Welcome to the Berkeley view of Vision and Learning Research.

Autonomous perception research is at a tipping point, with rapid advances in machine learning algorithms combined with the recent availability of vast sources of labeled and unlabeled data leading to transformative new capabilities. We are finally realizing the long-standing goal of systems that can visually interact with people, objects and scenes. Mobile devices now observe and index the world based on visual cues, and in the social media sphere it is increasingly apparent that one must analyze image and video signals on an equal footing as text signals to fully understand the semantics of the medium.

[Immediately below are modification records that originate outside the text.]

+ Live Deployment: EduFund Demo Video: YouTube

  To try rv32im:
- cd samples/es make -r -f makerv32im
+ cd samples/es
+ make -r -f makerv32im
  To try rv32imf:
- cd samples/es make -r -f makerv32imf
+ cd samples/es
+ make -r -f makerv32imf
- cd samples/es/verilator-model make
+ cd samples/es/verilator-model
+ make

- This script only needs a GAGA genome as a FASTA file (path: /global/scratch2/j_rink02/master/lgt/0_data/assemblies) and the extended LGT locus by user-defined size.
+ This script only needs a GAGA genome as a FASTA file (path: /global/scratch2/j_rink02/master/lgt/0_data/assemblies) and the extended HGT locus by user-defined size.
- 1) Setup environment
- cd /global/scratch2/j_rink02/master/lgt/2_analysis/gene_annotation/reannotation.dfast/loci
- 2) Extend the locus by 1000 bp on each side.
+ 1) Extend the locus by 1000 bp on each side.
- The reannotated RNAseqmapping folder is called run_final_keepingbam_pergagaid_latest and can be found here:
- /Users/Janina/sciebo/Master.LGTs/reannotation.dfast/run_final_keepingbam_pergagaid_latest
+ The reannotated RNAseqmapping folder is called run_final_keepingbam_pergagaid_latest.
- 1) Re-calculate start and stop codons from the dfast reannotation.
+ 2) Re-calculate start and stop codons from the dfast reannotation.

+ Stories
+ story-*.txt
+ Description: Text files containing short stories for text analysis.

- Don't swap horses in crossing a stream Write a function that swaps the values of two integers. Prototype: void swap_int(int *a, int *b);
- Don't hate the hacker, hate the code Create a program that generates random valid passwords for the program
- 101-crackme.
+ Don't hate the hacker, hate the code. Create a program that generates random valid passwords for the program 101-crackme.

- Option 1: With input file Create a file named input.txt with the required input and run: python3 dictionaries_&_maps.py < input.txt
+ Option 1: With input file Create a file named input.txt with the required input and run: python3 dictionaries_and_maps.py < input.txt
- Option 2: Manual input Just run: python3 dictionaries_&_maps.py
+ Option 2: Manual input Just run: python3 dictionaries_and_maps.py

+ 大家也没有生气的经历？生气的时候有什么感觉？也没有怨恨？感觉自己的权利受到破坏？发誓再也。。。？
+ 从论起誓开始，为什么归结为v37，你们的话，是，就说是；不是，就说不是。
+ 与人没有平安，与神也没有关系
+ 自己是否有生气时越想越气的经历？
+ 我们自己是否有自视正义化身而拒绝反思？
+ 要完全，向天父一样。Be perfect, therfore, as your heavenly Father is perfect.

BVLC research can be seen as being driven by three core, and overlapping, principles:

Rich Representations

Representations are key to effective perception, and how they must be informed by processes in the real world. Not only must they be learned from data and adapt to different domains, but they should exploit, rather than oppose, the physics of image formation. Berkeley researchers pioneered the standard approaches to autonomous and interactive image segmentation, core aspects of object representation and their adaptation across domains, and physically-based representations for vision and graphics alike. These researchers are now working together to develop the next generation of layered models, which not only have structures exploiting unsupervised “deep” or “mid-level” components, but also have layers which reflect intrinsic elements of the image formation process: a shadow looks different from a cloud and from a reflection, even if they have the same shape; conventional representations ignore this at their peril.

Semantics at Large Scale

Computational vision is key challenge area for machine learning research and one of the original sources of “big data”. Machine learning has played an increasingly prominent role in information technology in recent years, a development that is driven by the increasing availability of massive data streams (e.g., video) and the need to analyze, merge and model these data streams to answer inferential questions of interest: it is increasingly clear that semantics emerge at large scale. Slowly the field has begun to face evermore complex inferential questions and to do so with ever more efficient algorithms. However, progress has been arguably incremental and the field has never faced the grand challenge of developing a general scalable methodology whereby machine learning can be applied to data sets of arbitrary size. Berkeley plans to face this challenge, with perception and representation learning as a key goal. Doing so will require the development of new theoretical, algorithmic and systems perspectives that merge statistics and computation in a thoroughgoing manner, in which the tradeoffs between statistical risk and computational resources are well characterized yet are done a streaming setting where decisions as to whether to include data points in a model or not, to aggregate data or not, and where the computational costs of making such decisions are part and parcel of the overall statistico-computational strategy.

3–D Physical Interaction

Interaction in 3-D is essential for situated perceptual systems, especially those that interact physically with humans. Physical movement provides critical grounding of the meaning in action, by explicit demonstration or implicit interaction. Currently robots exist that, when tele-operated, could perform many of our household chores (e.g., Willow Garage's PR2), and robots exist that, in tele-operation, perform 400,000 surgeries per year (Intuitive Surgical's da Vinci). However, there is a substantial gap between what can be done in tele-operation and what can be done autonomously. The fundamental challenges to advance the autonomous capabilities of robots in unstructured environments are to handle extreme variability and uncertainty. Berkeley is addressing these challenges by pioneering new methods for Apprenticeship Learning, where a robot first observes human demonstrations, from which it extracts the essence and then generalizes to new situations in which a similar task has to be executed and further refines its skills on its own. These researchers have pioneered methods for learning detailed and reliable 3-D models of cluttered scenes despite dynamic conditions, and developed 3-D-based systems that interact with humans in driving and mapping tasks, domestic chores, and interactive artistic environments.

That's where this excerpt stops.